▼

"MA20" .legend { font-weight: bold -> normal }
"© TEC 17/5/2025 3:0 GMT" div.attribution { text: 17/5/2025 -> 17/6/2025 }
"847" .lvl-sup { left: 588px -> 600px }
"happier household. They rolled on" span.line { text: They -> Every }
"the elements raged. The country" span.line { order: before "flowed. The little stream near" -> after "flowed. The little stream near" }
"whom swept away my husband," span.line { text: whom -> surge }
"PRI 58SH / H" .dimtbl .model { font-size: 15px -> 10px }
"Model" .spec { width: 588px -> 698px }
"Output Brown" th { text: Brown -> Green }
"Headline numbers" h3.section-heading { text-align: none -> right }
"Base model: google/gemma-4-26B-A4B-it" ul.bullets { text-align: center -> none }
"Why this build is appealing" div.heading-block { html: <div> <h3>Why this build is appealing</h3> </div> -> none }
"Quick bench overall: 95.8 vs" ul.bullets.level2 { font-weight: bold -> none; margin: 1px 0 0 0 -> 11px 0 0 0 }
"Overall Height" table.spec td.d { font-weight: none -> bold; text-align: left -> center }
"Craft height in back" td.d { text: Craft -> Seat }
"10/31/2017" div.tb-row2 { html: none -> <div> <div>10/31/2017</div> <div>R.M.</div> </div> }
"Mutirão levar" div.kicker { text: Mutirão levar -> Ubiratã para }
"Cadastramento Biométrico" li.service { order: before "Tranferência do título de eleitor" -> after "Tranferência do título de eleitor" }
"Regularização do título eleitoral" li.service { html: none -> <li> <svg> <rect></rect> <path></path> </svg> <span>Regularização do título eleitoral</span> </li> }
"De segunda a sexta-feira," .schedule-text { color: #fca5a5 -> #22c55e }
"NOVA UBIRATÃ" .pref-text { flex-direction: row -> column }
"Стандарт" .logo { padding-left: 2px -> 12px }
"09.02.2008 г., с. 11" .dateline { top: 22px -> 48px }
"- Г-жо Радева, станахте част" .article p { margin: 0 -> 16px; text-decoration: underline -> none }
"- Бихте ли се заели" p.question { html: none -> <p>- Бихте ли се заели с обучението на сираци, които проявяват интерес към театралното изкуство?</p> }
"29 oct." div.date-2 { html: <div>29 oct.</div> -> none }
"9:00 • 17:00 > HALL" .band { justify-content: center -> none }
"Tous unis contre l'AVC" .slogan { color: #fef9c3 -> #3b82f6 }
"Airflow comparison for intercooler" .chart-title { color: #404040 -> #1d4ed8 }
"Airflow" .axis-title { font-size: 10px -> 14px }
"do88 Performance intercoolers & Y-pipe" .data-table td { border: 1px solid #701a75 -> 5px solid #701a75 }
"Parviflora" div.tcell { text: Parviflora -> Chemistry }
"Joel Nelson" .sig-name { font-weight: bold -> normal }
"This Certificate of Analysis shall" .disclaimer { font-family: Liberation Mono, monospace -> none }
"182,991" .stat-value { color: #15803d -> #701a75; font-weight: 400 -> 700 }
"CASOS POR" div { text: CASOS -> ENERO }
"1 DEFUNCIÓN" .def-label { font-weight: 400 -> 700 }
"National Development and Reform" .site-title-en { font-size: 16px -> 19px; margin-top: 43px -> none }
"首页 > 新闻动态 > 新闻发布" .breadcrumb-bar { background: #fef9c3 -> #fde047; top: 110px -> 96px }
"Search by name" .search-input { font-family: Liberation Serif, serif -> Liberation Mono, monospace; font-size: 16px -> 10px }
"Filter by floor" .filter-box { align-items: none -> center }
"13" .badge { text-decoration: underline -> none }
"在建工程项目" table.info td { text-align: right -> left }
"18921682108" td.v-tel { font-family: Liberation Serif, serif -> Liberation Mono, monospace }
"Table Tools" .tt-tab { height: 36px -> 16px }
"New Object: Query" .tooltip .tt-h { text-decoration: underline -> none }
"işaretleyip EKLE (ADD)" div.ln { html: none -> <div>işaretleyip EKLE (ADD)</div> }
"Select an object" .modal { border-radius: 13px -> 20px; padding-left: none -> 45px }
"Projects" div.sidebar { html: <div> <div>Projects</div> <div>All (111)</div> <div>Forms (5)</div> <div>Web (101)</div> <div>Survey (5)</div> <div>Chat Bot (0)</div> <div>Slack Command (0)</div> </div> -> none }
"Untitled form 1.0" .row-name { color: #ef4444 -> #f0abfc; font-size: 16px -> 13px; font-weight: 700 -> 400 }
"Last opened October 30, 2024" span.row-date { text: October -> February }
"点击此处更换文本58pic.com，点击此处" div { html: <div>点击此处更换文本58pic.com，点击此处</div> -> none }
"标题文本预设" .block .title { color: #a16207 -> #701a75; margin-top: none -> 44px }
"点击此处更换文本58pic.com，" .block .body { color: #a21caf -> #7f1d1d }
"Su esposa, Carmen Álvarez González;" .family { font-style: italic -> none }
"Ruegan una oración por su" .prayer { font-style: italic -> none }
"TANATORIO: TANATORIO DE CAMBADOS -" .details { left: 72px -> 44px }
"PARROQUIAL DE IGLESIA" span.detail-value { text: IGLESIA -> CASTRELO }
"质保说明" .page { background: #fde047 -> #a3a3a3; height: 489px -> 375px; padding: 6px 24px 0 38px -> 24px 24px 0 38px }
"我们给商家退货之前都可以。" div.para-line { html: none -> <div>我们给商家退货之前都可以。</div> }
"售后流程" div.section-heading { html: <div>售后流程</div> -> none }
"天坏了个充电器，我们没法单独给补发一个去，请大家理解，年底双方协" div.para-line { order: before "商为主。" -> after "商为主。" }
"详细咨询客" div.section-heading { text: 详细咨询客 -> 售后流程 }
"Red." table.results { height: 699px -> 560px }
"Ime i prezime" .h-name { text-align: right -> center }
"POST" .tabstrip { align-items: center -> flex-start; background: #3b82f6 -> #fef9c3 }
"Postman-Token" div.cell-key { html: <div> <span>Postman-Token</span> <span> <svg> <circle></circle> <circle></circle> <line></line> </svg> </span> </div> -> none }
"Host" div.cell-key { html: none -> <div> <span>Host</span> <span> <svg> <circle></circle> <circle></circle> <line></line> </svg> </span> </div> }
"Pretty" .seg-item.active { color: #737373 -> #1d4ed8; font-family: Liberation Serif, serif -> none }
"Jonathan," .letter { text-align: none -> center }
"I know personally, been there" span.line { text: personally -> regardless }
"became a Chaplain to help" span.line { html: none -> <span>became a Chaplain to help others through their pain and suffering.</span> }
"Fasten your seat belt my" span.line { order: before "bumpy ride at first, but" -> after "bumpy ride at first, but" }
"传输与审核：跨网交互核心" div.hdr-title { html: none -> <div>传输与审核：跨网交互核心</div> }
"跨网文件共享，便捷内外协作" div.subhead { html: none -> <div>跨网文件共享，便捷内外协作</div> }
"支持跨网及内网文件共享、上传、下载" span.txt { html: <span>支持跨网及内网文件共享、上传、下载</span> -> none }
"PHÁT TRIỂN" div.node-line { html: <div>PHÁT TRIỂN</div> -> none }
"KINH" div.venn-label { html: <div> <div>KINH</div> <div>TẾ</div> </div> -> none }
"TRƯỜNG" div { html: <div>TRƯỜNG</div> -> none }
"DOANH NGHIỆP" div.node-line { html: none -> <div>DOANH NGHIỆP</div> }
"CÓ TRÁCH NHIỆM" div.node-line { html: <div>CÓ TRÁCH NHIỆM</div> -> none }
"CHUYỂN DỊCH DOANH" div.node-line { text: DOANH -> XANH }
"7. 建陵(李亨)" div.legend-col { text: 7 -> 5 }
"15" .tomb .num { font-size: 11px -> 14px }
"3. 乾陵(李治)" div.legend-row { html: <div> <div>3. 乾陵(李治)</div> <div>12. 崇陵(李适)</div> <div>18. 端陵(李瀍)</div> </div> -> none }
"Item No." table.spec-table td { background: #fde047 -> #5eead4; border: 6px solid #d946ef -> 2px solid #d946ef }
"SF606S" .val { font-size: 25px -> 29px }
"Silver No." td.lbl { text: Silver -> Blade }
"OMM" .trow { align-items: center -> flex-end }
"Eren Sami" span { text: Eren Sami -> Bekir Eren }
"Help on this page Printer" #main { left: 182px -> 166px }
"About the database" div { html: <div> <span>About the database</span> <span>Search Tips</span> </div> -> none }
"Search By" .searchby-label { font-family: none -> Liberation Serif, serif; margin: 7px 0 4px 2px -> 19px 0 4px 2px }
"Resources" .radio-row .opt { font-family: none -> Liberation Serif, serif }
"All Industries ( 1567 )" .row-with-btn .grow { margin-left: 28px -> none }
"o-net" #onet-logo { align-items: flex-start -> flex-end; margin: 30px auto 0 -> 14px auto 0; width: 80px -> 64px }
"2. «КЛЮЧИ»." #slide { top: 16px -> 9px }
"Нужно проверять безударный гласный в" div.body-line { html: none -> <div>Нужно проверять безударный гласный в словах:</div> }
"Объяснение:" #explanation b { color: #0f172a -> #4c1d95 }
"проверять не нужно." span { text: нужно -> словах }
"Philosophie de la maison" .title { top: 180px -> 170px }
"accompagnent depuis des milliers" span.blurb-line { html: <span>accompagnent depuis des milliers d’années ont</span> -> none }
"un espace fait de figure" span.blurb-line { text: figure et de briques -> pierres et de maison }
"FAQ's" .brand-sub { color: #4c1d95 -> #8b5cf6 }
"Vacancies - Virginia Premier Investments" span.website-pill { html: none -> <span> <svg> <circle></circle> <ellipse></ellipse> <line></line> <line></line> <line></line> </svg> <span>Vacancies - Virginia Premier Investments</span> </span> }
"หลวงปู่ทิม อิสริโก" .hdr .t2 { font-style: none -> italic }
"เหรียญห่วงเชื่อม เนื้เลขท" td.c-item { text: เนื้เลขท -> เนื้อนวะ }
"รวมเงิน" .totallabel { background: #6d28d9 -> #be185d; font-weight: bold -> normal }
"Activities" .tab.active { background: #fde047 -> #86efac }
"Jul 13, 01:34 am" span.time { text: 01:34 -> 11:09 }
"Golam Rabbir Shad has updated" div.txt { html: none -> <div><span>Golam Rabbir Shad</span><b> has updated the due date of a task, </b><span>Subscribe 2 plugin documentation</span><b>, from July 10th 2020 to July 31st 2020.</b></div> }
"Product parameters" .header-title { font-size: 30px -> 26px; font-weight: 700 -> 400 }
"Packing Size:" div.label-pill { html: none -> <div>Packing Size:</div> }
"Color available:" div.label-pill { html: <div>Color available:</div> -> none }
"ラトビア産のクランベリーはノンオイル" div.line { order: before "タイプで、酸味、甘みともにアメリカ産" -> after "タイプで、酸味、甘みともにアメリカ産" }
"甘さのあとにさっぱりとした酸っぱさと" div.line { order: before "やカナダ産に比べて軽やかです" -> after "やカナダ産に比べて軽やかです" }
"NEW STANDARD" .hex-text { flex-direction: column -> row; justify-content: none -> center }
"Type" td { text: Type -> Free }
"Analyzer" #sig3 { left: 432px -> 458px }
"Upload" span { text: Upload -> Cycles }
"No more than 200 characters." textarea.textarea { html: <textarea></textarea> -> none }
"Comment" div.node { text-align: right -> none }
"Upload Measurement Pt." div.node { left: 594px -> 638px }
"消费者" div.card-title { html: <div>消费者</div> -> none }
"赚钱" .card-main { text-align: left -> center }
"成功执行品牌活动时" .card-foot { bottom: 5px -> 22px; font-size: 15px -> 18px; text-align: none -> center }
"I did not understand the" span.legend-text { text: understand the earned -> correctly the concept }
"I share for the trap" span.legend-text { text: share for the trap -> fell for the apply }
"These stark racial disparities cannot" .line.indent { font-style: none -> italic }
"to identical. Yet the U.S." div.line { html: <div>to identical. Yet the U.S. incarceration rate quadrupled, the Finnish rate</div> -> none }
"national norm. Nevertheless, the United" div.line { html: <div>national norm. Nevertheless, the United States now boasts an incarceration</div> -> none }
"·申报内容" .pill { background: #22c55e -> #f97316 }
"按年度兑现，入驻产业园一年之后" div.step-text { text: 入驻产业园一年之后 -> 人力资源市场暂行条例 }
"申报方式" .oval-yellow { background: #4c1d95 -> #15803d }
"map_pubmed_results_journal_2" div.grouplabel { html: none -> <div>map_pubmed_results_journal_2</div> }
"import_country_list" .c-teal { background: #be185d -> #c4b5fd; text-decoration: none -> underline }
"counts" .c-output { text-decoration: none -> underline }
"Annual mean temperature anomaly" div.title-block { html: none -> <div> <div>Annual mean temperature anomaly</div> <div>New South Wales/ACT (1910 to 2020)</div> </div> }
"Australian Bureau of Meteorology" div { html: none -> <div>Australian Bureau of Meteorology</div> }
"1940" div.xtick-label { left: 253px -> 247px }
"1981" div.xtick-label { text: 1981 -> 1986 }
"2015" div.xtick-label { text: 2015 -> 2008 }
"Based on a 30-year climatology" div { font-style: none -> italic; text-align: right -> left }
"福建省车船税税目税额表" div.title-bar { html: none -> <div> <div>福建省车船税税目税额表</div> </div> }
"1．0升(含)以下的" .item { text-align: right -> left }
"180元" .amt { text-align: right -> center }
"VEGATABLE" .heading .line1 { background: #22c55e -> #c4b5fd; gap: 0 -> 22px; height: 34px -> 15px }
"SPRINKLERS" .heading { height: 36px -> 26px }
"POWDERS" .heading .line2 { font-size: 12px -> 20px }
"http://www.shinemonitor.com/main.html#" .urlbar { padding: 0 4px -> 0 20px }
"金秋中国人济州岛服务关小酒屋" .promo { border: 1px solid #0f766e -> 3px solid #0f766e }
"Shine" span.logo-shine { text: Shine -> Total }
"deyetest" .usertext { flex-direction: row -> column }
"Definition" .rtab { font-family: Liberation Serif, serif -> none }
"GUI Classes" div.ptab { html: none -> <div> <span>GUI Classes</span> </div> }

▲

#### [REQUIRED ACTION]
Every line above that holds the string "Airflow" counts once. State how many such lines there are, as a number alone.

#### [TASK ANSWER]
2